--- DATASET RECORDS Enclosed Below ---
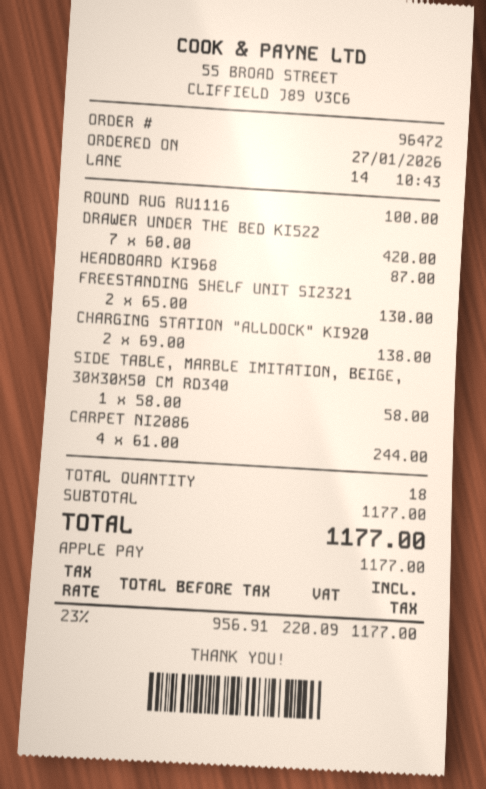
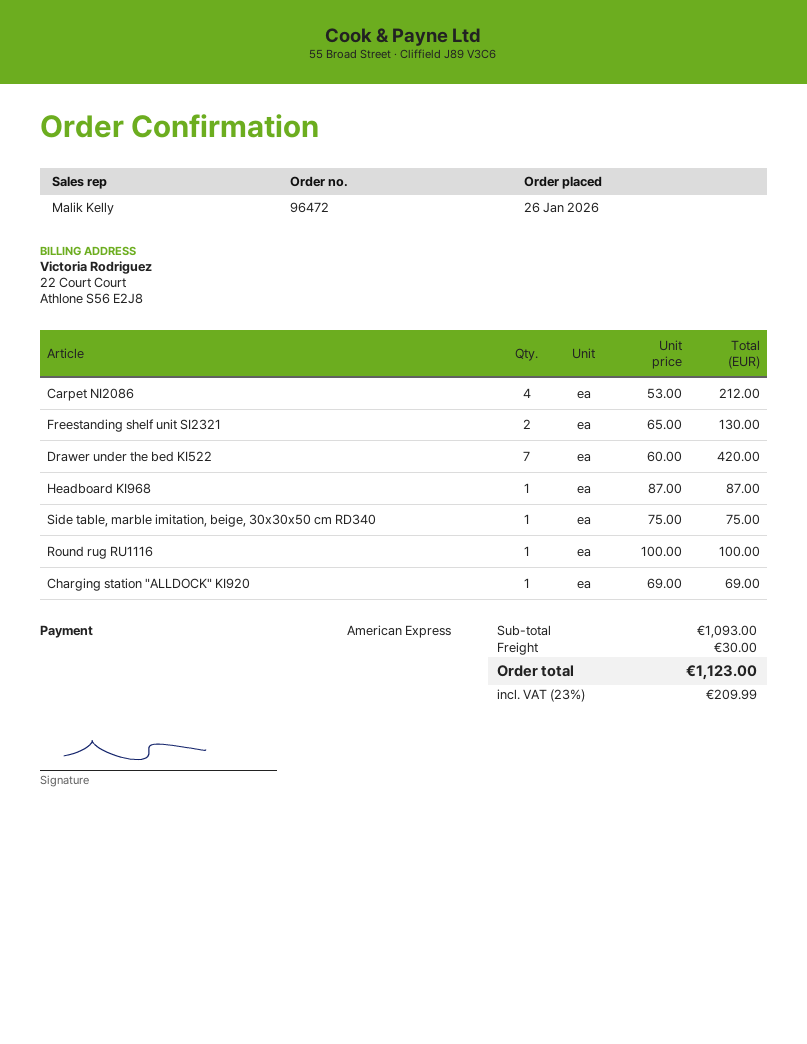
order date: 2026-01-27 -> 2026-01-26
payment method: Apple Pay -> American Express
CHARGING STATION "ALLDOCK" KI920: 2 x 69.00 = 138.00 -> 1 x 69.00 = 69.00
SIDE TABLE, MARBLE IMITATION, BEIGE, 30X30X50 CM RD340: 1 x 58.00 = 58.00 -> 1 x 75.00 = 75.00
CARPET NI2086: 4 x 61.00 = 244.00 -> 4 x 53.00 = 212.00
subtotal: 1177.00 -> 1093.00
shipping: none -> 30.00
tax: 23% = 220.09 -> 23% = 209.99
total: 1177.00 -> 1123.00

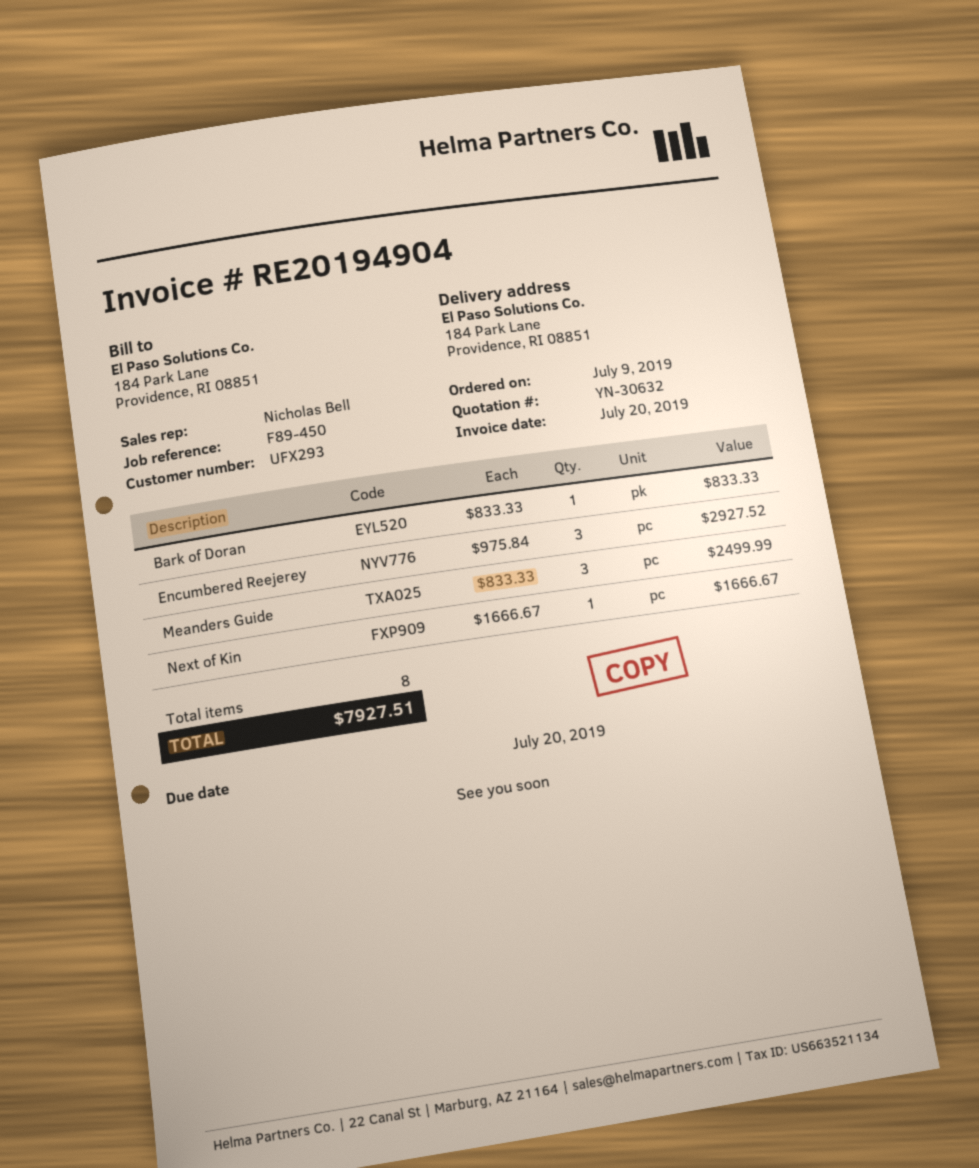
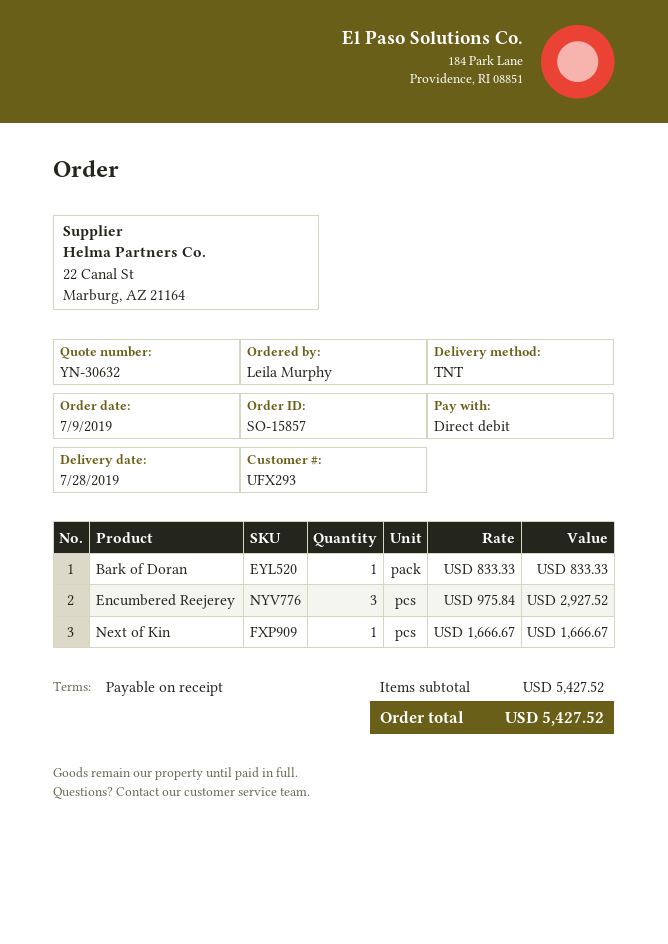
Meanders Guide: 3 x 833.33 = 2499.99 -> none
total: 7927.51 -> 5427.52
--- End of Enclosed DATASET RECORDS ---
▸ YOUR GOAL: Please retype all the entries word for word, omitting the pictures.

▸ RESPONSE AREA:
order date: 2026-01-27 -> 2026-01-26
payment method: Apple Pay -> American Express
CHARGING STATION "ALLDOCK" KI920: 2 x 69.00 = 138.00 -> 1 x 69.00 = 69.00
SIDE TABLE, MARBLE IMITATION, BEIGE, 30X30X50 CM RD340: 1 x 58.00 = 58.00 -> 1 x 75.00 = 75.00
CARPET NI2086: 4 x 61.00 = 244.00 -> 4 x 53.00 = 212.00
subtotal: 1177.00 -> 1093.00
shipping: none -> 30.00
tax: 23% = 220.09 -> 23% = 209.99
total: 1177.00 -> 1123.00

Meanders Guide: 3 x 833.33 = 2499.99 -> none
total: 7927.51 -> 5427.52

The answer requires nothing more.